Besides, you will face more important problems. Once you depart the campus, the world will make unjust demands on you. You will have to work for a living. You will have to put up with people whose views you despise. Fortunately, as long as you don’t waste precious time reflecting in a serious way on the issues of the day — or, worse, contemplating the possibility that you might be mistaken on a question or two — you should have plenty of hours for Twitter and Google Hangout and the nonstop party that every truly just society was meant to be.

Indeed, a lack of reflection can be of enormous assistance to an act of protest. Consider the contretemps at Smith College over the invitation extended to Christine Lagarde, the head of the International Money Fund, who has decided not to attend. Were one to think seriously about the implications of the anti-IMF argument — and, please, ladies and gentlemen, do nothing of the kind! — one would also presumably have to bar from the stage Lagarde’s fellow conspirators, particularly leaders of the IMF’s biggest financial supporter, the United States of America. (The tea party, happily, opposes the IMF. Perhaps one of its leaders might be invited next year.)

Then there are your fellows at Rutgers University, who rose up to force the estimable Condoleezza Rice, former secretary of state and national security adviser, to withdraw. The protest was worded with unusual care, citing the war in Iraq and the “torture” practiced by the Central Intelligence Agency. Cleverly omitted was the drone war. This elision allows the protesters to wish away the massive drone war that President Barack Obama’s administration has conducted now for more than five years, with significant loss of innocent life. As for the Iraq war, well, among its early and enthusiastic supporters was — to take a name at random — then-Senator Hillary Clinton. But don’t worry. Consistency in protest requires careful and reflective thought, and that is exactly what we should be avoiding here.

The literary critic George Steiner, in a wonderful little book titled “Nostalgia for the Absolute,” long ago predicted this moment. We have an attraction, he contended, to higher truths that can sweep away complexity and nuance. We like systems that can explain everything. Intellectuals in the West are nostalgic for the tight grip religion once held on the Western imagination. They are attracted to modes of thought that are as comprehensive and authoritarian as the medieval church. You and your fellow students — and your professors as well; one mustn’t forget their role — are therefore to be congratulated for your involvement in the excellent work of bringing back the Middle Ages.

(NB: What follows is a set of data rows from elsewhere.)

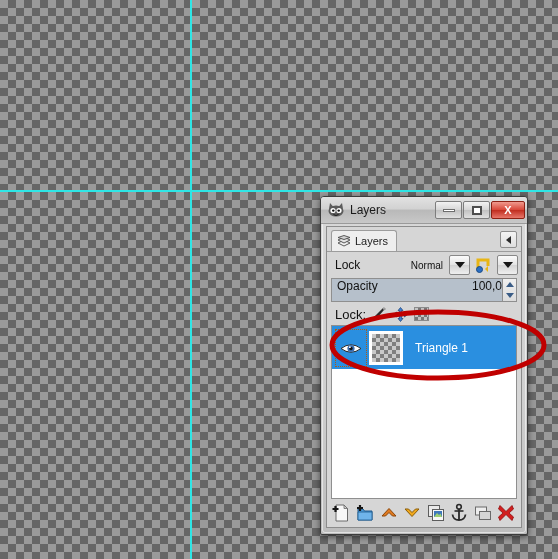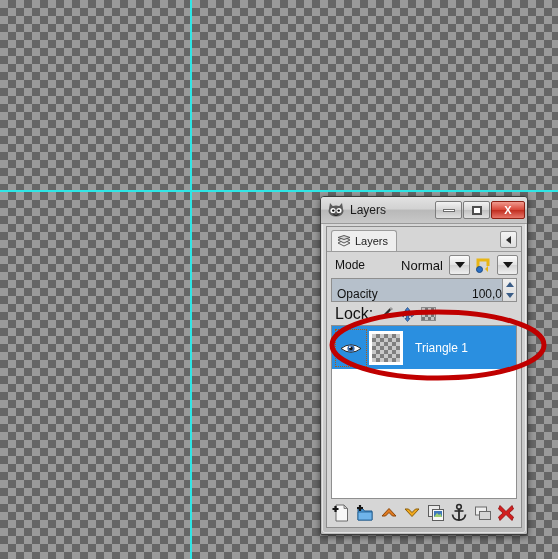--- a/index.html
+++ b/index.html
@@ -356,7 +356,7 @@
     </div>
 
     <div class="mode-row">
-      <span class="mode-label">Mode</span>
+      <span class="mode-label">Lock</span>
       <span class="mode-value">Normal</span>
       <span class="combo-arrow">
         <span class="tri-down"></span>

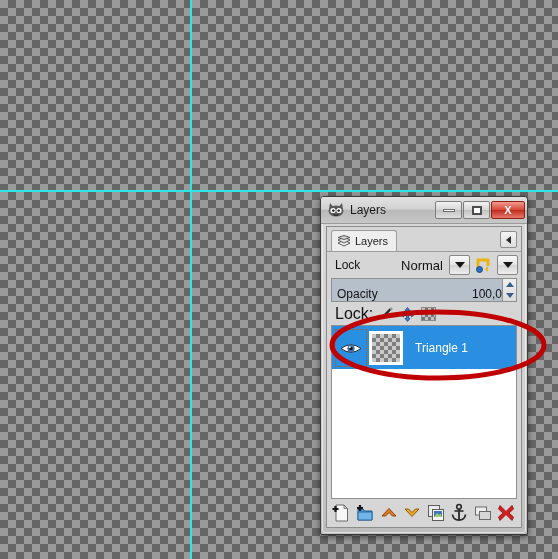--- a/index.html
+++ b/index.html
@@ -159,7 +159,7 @@
     flex: 0 0 auto;
   }
   .mode-label { font-size: 12px; color: #111; flex: 1 1 auto; }
-  .mode-value { font-size: 13px; color: #111; margin-right: 2px; }
+  .mode-value { font-size: 10px; color: #111; margin-right: 2px; }
   .combo-arrow {
     width: 21px; height: 20px;
     border: 1px solid #888;

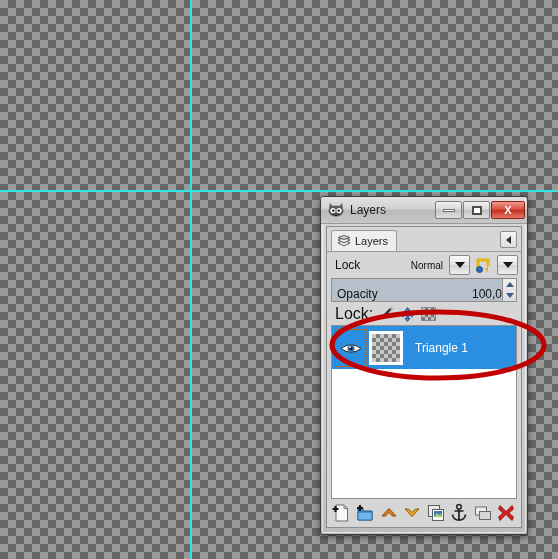--- a/index.html
+++ b/index.html
@@ -178,7 +178,7 @@
 
   
   .opacity-row {
-    display: flex; align-items: flex-end;
+    display: flex; align-items: flex-start;
     height: 24px;
     margin: 0 4px 2px 4px;
     border: 1px solid #8f8f8f;

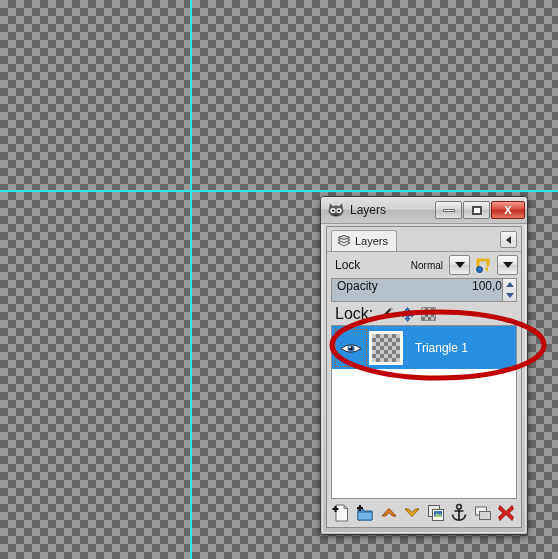--- a/index.html
+++ b/index.html
@@ -215,7 +215,7 @@
     padding-left: 8px;
     flex: 0 0 auto;
   }
-  .lock-label { font-size: 16px; color: #111; }
+  .lock-label { font-size: 13px; color: #111; }
   .lock-ico { width: 15px; height: 15px; }
   .lock-alpha-box {
     width: 15px; height: 14px;

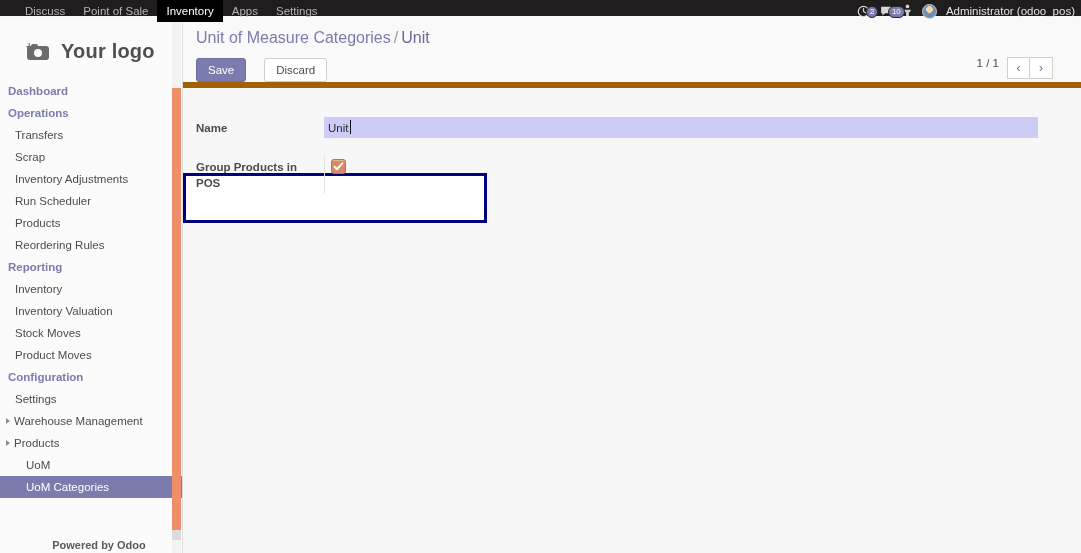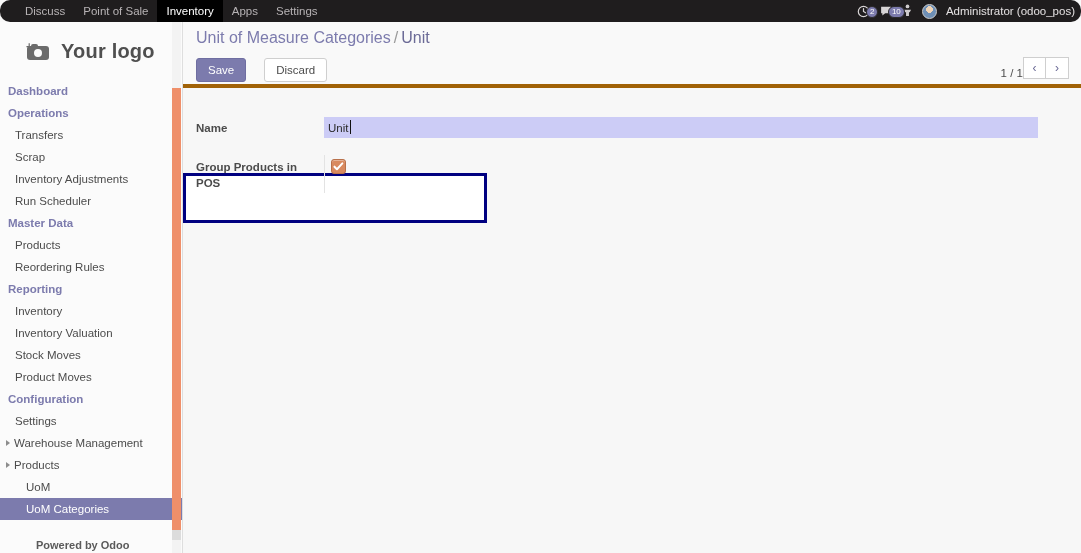--- a/index.html
+++ b/index.html
@@ -14,12 +14,11 @@
 
   
   .navbar {
-    position: absolute; top: 0; left: 0; width: 1081px; height: 22px;
+    position: absolute; top: 0; left: 0; width: 1081px; height: 16px;
     background: #1f1d1e;
     display: flex; align-items: flex-start;
     font-size: 11.5px;
     z-index: 30;
-    border-radius: 10px;
   }
   .nav-left { display: flex; align-items: stretch; margin-left: 16px; }
   .nav-item {

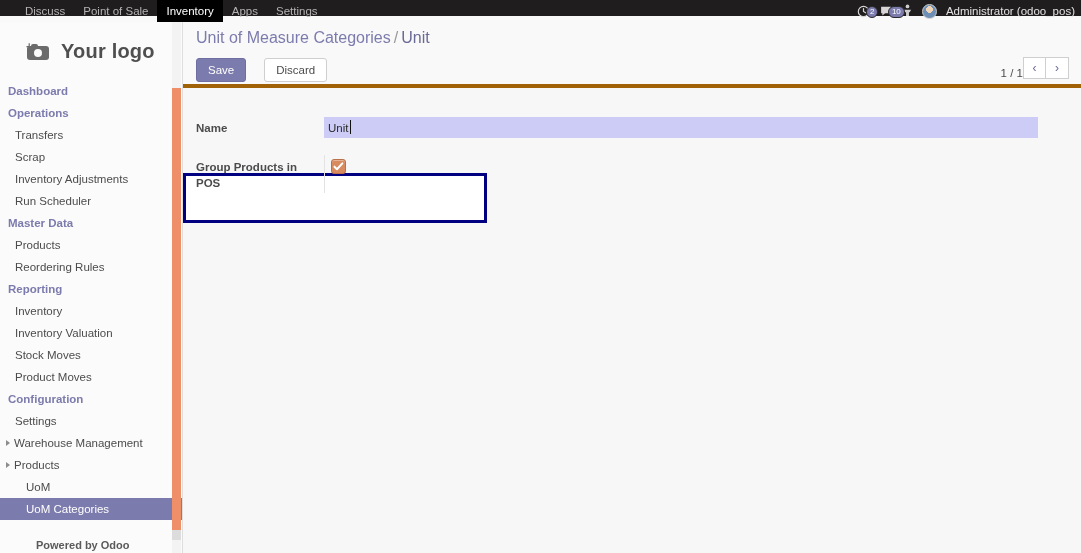--- a/index.html
+++ b/index.html
@@ -120,7 +120,7 @@
   }
   .control-panel {
     height: 66px; position: relative;
-    border-bottom: 4px solid #a16207;
+    border-bottom: 6px solid #a16207;
     background: #f9f9f9;
   }
   .breadcrumb {

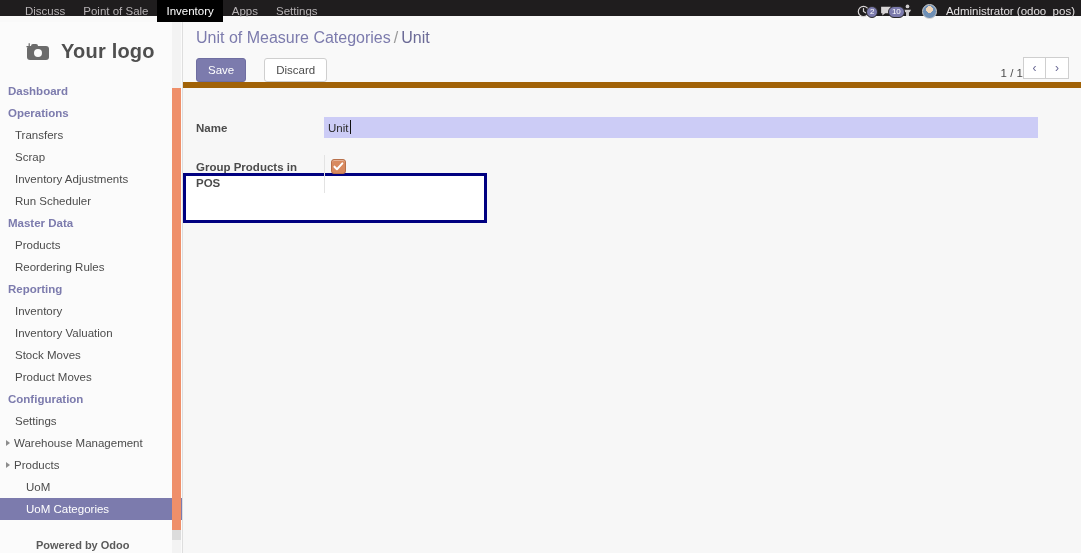--- a/index.html
+++ b/index.html
@@ -142,8 +142,8 @@
   .btn-default { background: #ffffff; color: #4c4c4c; border: 1px solid #cfcfcf; }
 
   .pager {
-    position: absolute; right: 12px; top: 35px;
-    display: flex; align-items: flex-end; gap: 0;
+    position: absolute; right: 28px; top: 35px;
+    display: flex; align-items: flex-start; gap: 8px;
     font-size: 11.5px; color: #4c4c4c;
   }
   .pager-value { white-space: nowrap; }

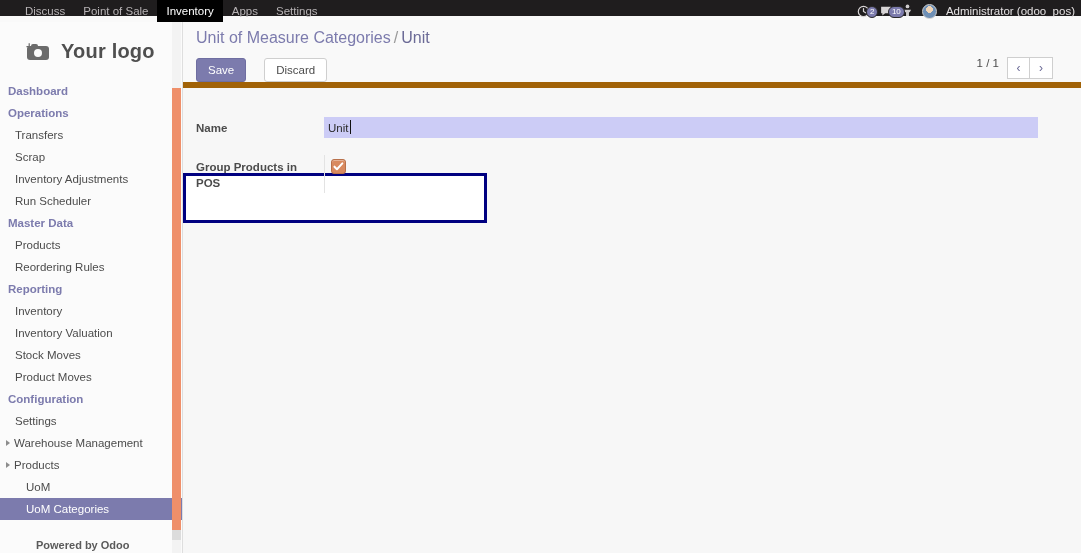--- a/index.html
+++ b/index.html
@@ -276,7 +276,6 @@
       <div class="menu-item">Inventory Adjustments</div>
       <div class="menu-item">Run Scheduler</div>
 
-      <div class="menu-section">Master Data</div>
       <div class="menu-item">Products</div>
       <div class="menu-item">Reordering Rules</div>
 

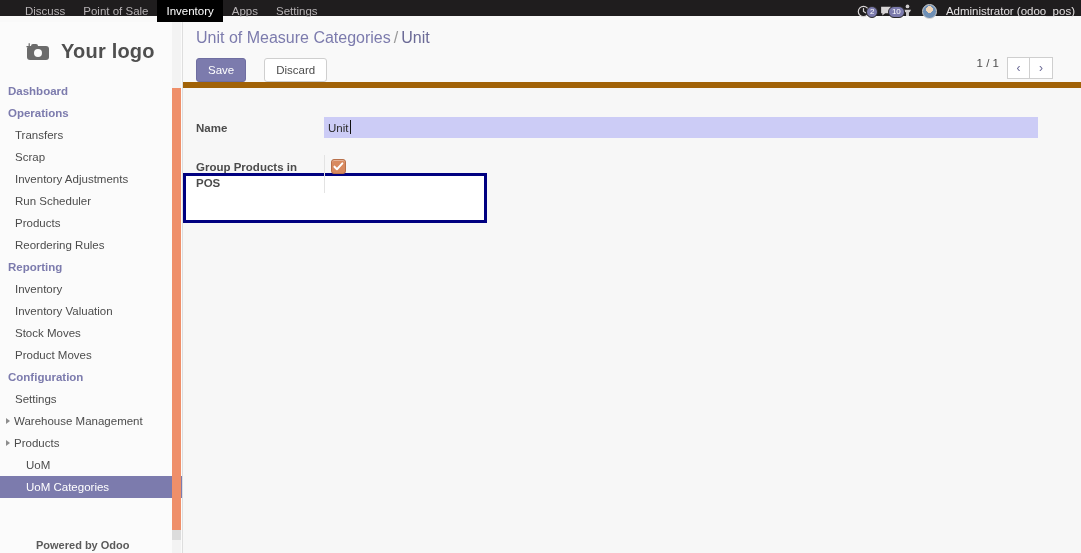--- a/index.html
+++ b/index.html
@@ -93,7 +93,7 @@
   }
   .powered {
     position: absolute; bottom: 2px; left: 0; width: 162px;
-    font-size: 11px; color: #5a5a5a; font-weight: bold;
+    text-align: center; font-size: 11px; color: #5a5a5a; font-weight: bold;
     padding-left: 36px;
   }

Now, before I close, I would like to address those members of the Class of 2014 who might think that it’s wrong to ban speakers whose views you reject. Your reactionary belief in tolerance and open-mindedness is truly distressing. I beg you to remember that every controversial question has only one answer. You have absolutely nothing to learn from people whose opinions you dislike.

And now, graduates, before things go too far — before you run the risk of being thought to be on the road to becoming responsible adults — please, rise to your feet, and, speaking with one voice, shout me down!

Thank you.

Stephen L. Carter, a Bloomberg View columnist, is a professor of law at Yale University.